In this context: No Bitcoin for Trucker protests – Canada strikes at cryptocurrency exchanges

The cryptonomy of war

Some interesting things happened in the first days of the Russian invasion. The Ukrainian government asked early for donations in Bitcoin (which inevitably led to scammers trying to profit from it). She then urged crypto exchanges to freeze Russian accounts. Using cryptocurrencies as a safe, financial haven and reliable store of value for a country at war was a game changer whose influence we will feel in the years to come. Many of these exchanges denied and claimed that it would unfairly punish ordinary Russian citizens for the actions of their government. Some of the biggest names in this space have wanted to remain more or less neutral. Vitalik Buterin tweeted then on this subject that Ethereum was neutral, but he was not.

Also, the war in Europe has caused many of us to lose interest in the latest crooked NFT drops, at least so far. There are more serious issues to talk about right now. And in the crypto space, it is also talked about. It’s the change of mood, and it does not come as a reaction to technology. This is a result of developments in the real world, which in turn also change the contours of the crypto world. This leads to a deep moral bill that raises the question of what the real purpose of cryptocurrencies is and who they are intended for. It’s about the price of neutrality and what neutrality exactly means.

In this context: How crypto supports Ukraine in crisis

If cryptocurrencies invaded the real world, the real world is now invading the cryptocurrency. The short-sighted and unrealistic view that our opponents like to accuse us of is gradually fading away. This mood change makes it very difficult to predict what will come next. This is especially true now that we are suddenly becoming massively geopolitically involved. The discourse has gone in a different direction because the rules of engagement have changed. Crypto is about fun and games and monkeys until the war breaks out. Or to a convoy.

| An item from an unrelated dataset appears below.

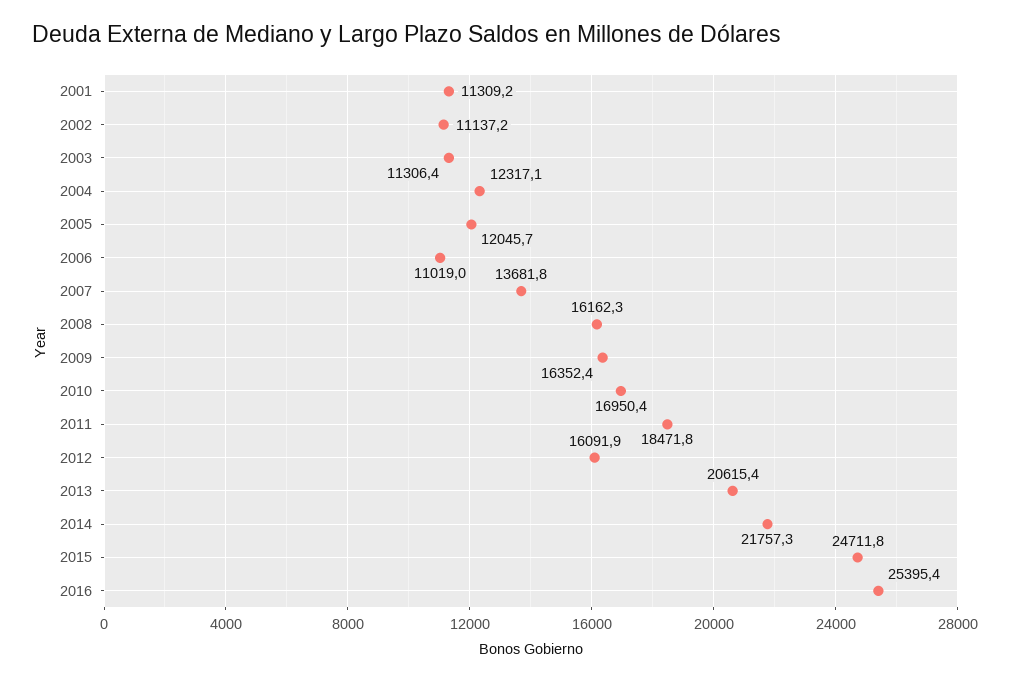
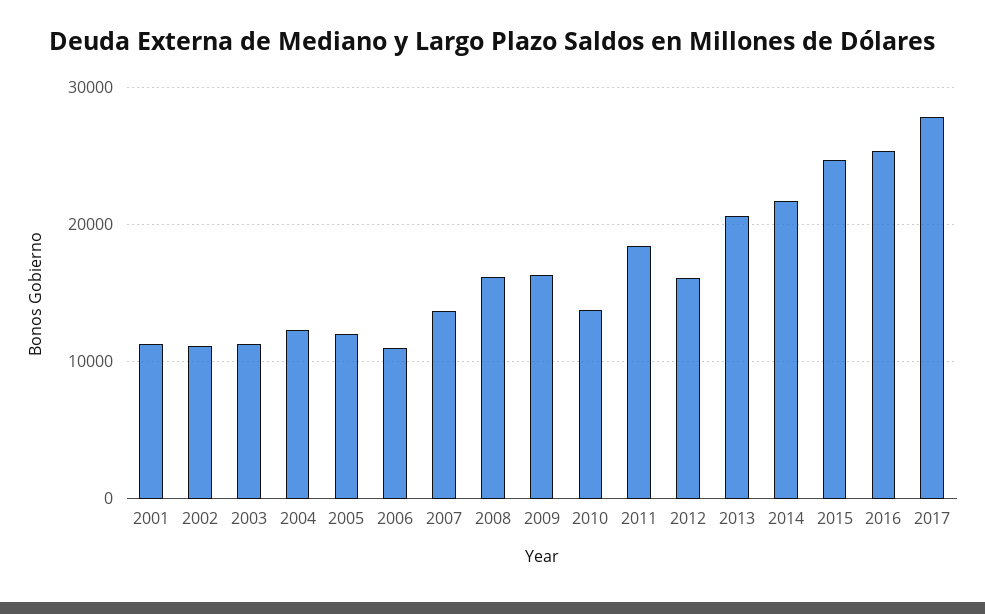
2010: 16950.4 -> 14000
2017: none -> 28000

The end of the history or the future of cryptocurrencies?

I remain confident about the future of crypto and DeFi. But this future is getting complicated. The Canadian convoy and the war in Ukraine are unexpected events to which there are no easy and in many cases very ugly answers. Like most active in this area, I still believe that much of the hard and soft power of cryptocurrency is related to its unbanked, decentralized status, which takes place outside the traditional mechanisms of global finance. But such things are never so simple.

The point of a change of mood is that no one knows what will come next. We are only just beginning to understand the strength of cryptocurrencies and the enormous implications of a legitimate, censorship-resistant financial infrastructure. What that means for the future and how it will continue is uncertain. There is more at stake for us than for the cultural regulars of New York City as the term was originally intended. Self-governing money uncontrolled by traditional finance is untested in the context of geopolitical conflicts and cultural wars. Whatever happens next will change everything.

This article does not constitute investment advice or recommendation. Every investment and every trade involves risk. One should research well before making a decision.

The views, thoughts and opinions expressed herein are solely those of the author and do not necessarily reflect the views and opinions of the Cointelegraph.

Dominik Schiener is a co-founder of the Iota Foundation, a non-profit foundation from Berlin. He oversees partnerships and the implementation of the project’s vision. IOTA is a distributed ledger technology for the Internet of Things and a cryptocurrency. He also won the biggest blockchain hackathon in Shanghai. For the past two years, he has focused on promoting the machine economy with IOTA.